This is not the first time that attempts to revamp state financial aid in Mississippi have been less than transparent. The failed Mississippi One Grant — which Woodward Hines advocated against — was created by a committee of financial aid advisors that met outside public view

McHale invited higher education and workforce officials from across the state to participate in Woodward Hines’s task force after the One Grant failed to gain any legislative support last year. 

The task force met during the second half of last year and the discussion progressed from understanding state financial aid policy in Mississippi to “communication strategies” and “advocacy,” according to meeting minutes. 

Members heard from experts in higher education and workforce policy, but Rogers said that student recipients of state financial aid did not attend. The only explicit mention in the meeting minutes of recipient input came during the second meeting when the task force watched a video of “student voices.” 

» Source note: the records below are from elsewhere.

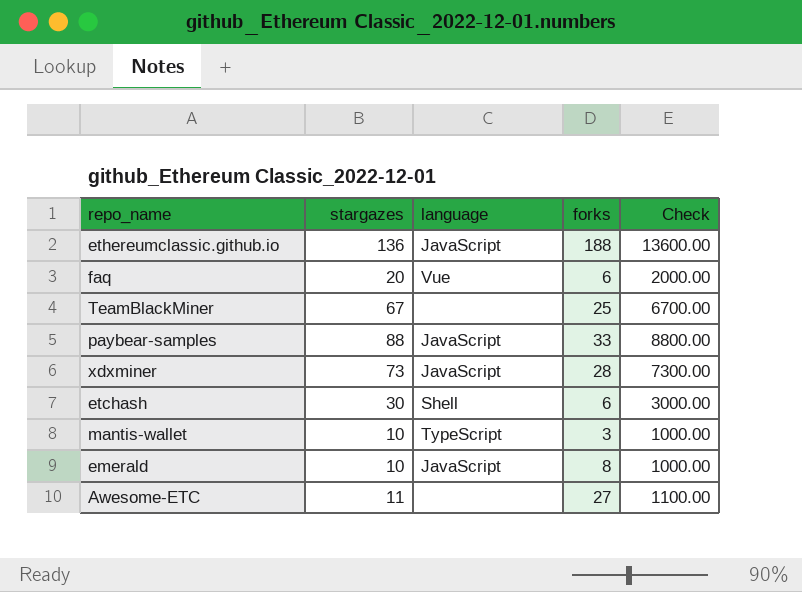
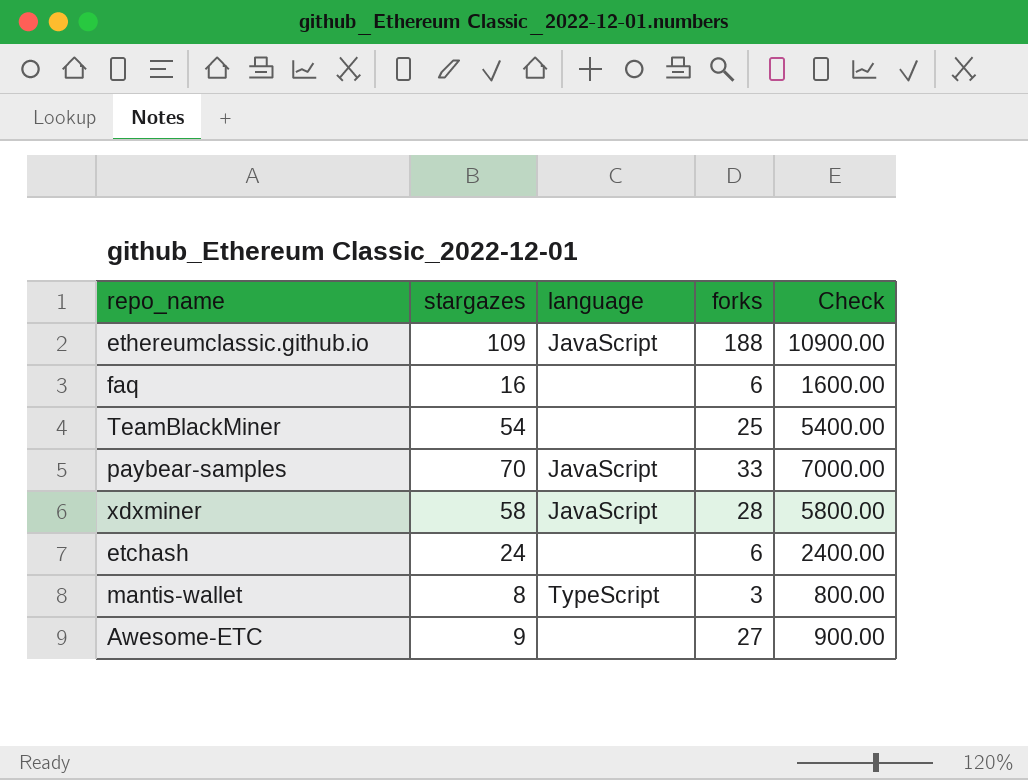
row emerald: 10 | JavaScript | 8 | 1000.00 -> none
ethereumclassic.github.io | stargazes: 136 -> 109
ethereumclassic.github.io | Check: 13600.00 -> 10900.00
faq | stargazes: 20 -> 16
faq | language: Vue -> none
faq | Check: 2000.00 -> 1600.00
TeamBlackMiner | stargazes: 67 -> 54
TeamBlackMiner | Check: 6700.00 -> 5400.00
paybear-samples | stargazes: 88 -> 70
paybear-samples | Check: 8800.00 -> 7000.00
xdxminer | stargazes: 73 -> 58
xdxminer | Check: 7300.00 -> 5800.00
etchash | stargazes: 30 -> 24
etchash | language: Shell -> none
etchash | Check: 3000.00 -> 2400.00
mantis-wallet | stargazes: 10 -> 8
mantis-wallet | Check: 1000.00 -> 800.00
Awesome-ETC | stargazes: 11 -> 9
Awesome-ETC | Check: 1100.00 -> 900.00

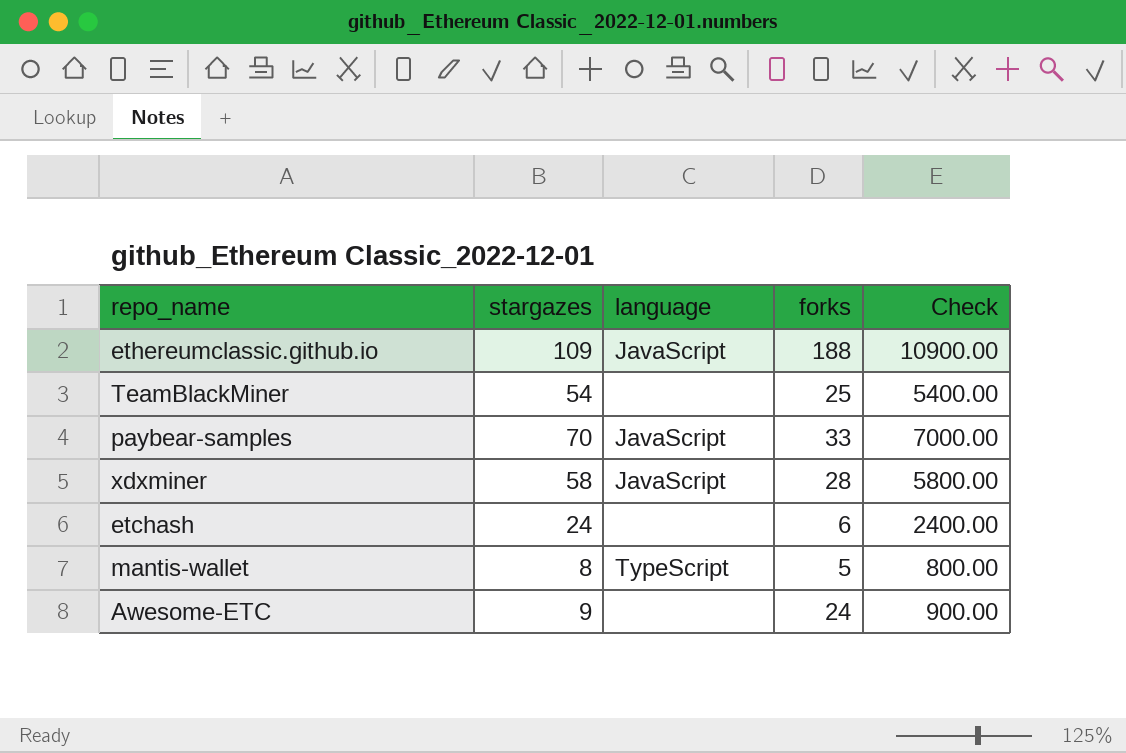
row faq: 16 | none | 6 | 1600.00 -> none
mantis-wallet | forks: 3 -> 5
Awesome-ETC | forks: 27 -> 24

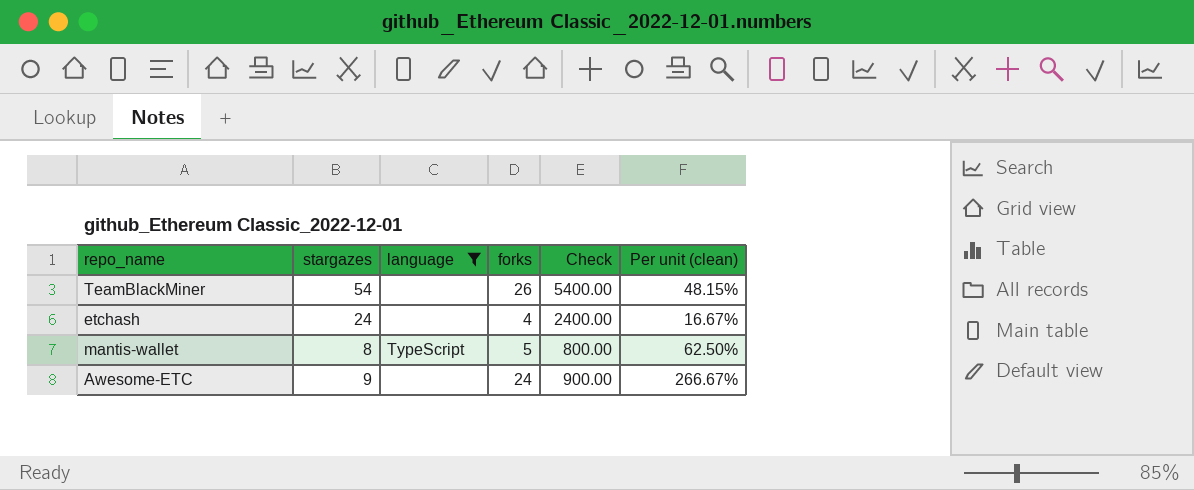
filter: none -> language != JavaScript
column Per unit (clean) | formula: none -> [forks] / [stargazes]
TeamBlackMiner | forks: 25 -> 26
etchash | forks: 6 -> 4

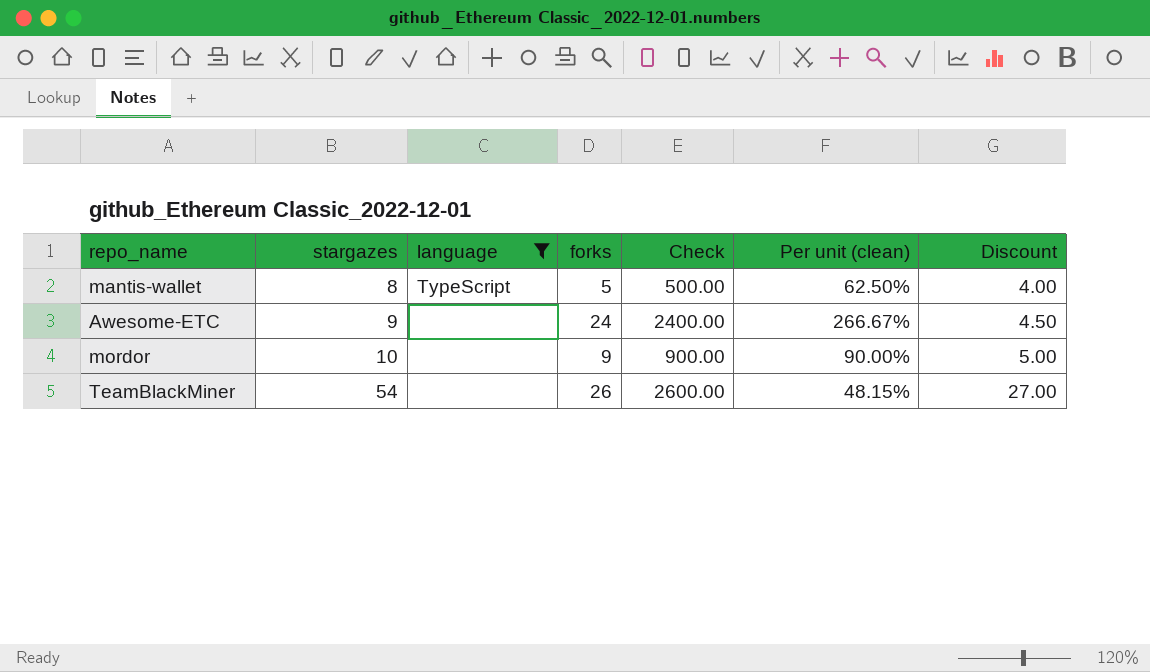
row order: none -> stargazes ascending
column Check | formula: [stargazes] * 100 -> [forks] * 100
column Discount | formula: none -> [stargazes] * 0.5
row etchash: 24 | none | 4 | 2400.00 | 16.67% -> none
row mordor: none -> 10 | none | 9 | 900.00 | 90.00% | 5.00

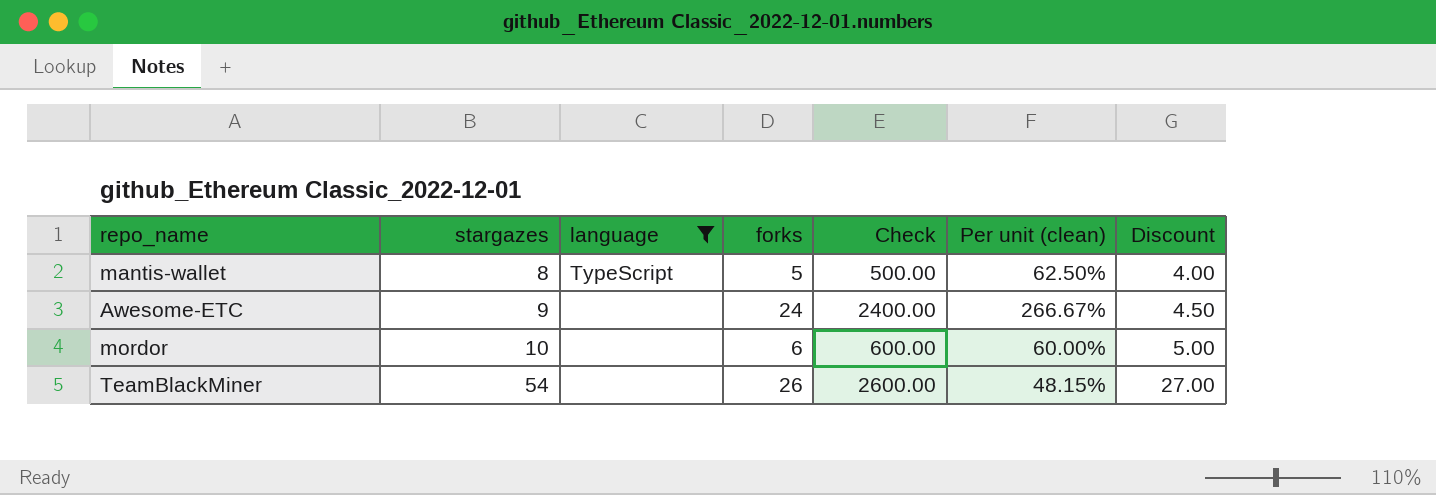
mordor | forks: 9 -> 6
mordor | Check: 900.00 -> 600.00
mordor | Per unit (clean): 90.00% -> 60.00%

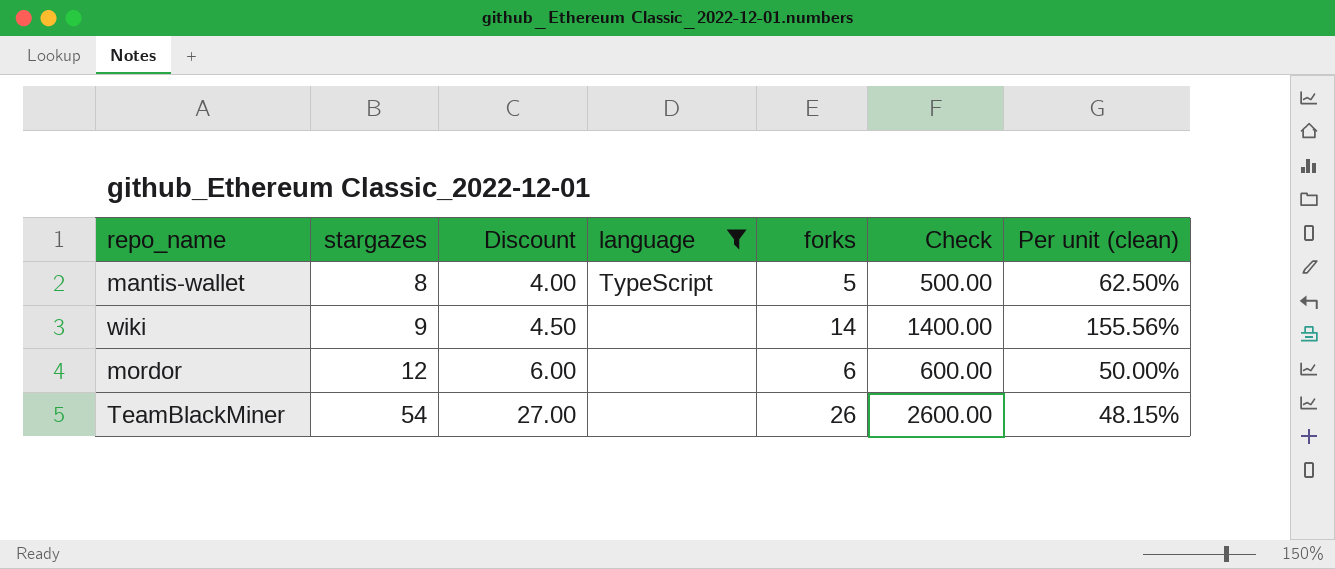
column Discount | position: 7 -> 3
row Awesome-ETC: 9 | none | 24 | 2400.00 | 266.67% | 4.50 -> none
row wiki: none -> 9 | 4.50 | none | 14 | 1400.00 | 155.56%
mordor | stargazes: 10 -> 12
mordor | Discount: 5.00 -> 6.00
mordor | Per unit (clean): 60.00% -> 50.00%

At a Zoom meeting of the Post-Secondary Education Financial Assistance Board on Tuesday, the chair, Jim Turcotte, said he was “cautiously optimistic” about the task force’s proposal. Turcotte was one of three financial aid board members who participated or were represented on the task force, but he said that he did not speak on their behalf. 

“I didn’t say, ‘this is what we want’ or ‘this isn’t what we want,’ but I did react when asked and sometimes when not asked,” Turcotte said. “I shared my opinions and asked my questions.” 

The joint legislative hearing on the proposal is scheduled for Jan. 24 at 9 a.m. at the Capitol in Room 204. Rogers said she plans to present the PowerPoint created by HCM. 

Editor’s note: The Woodward Hines Education Foundation is a Mississippi Today donor.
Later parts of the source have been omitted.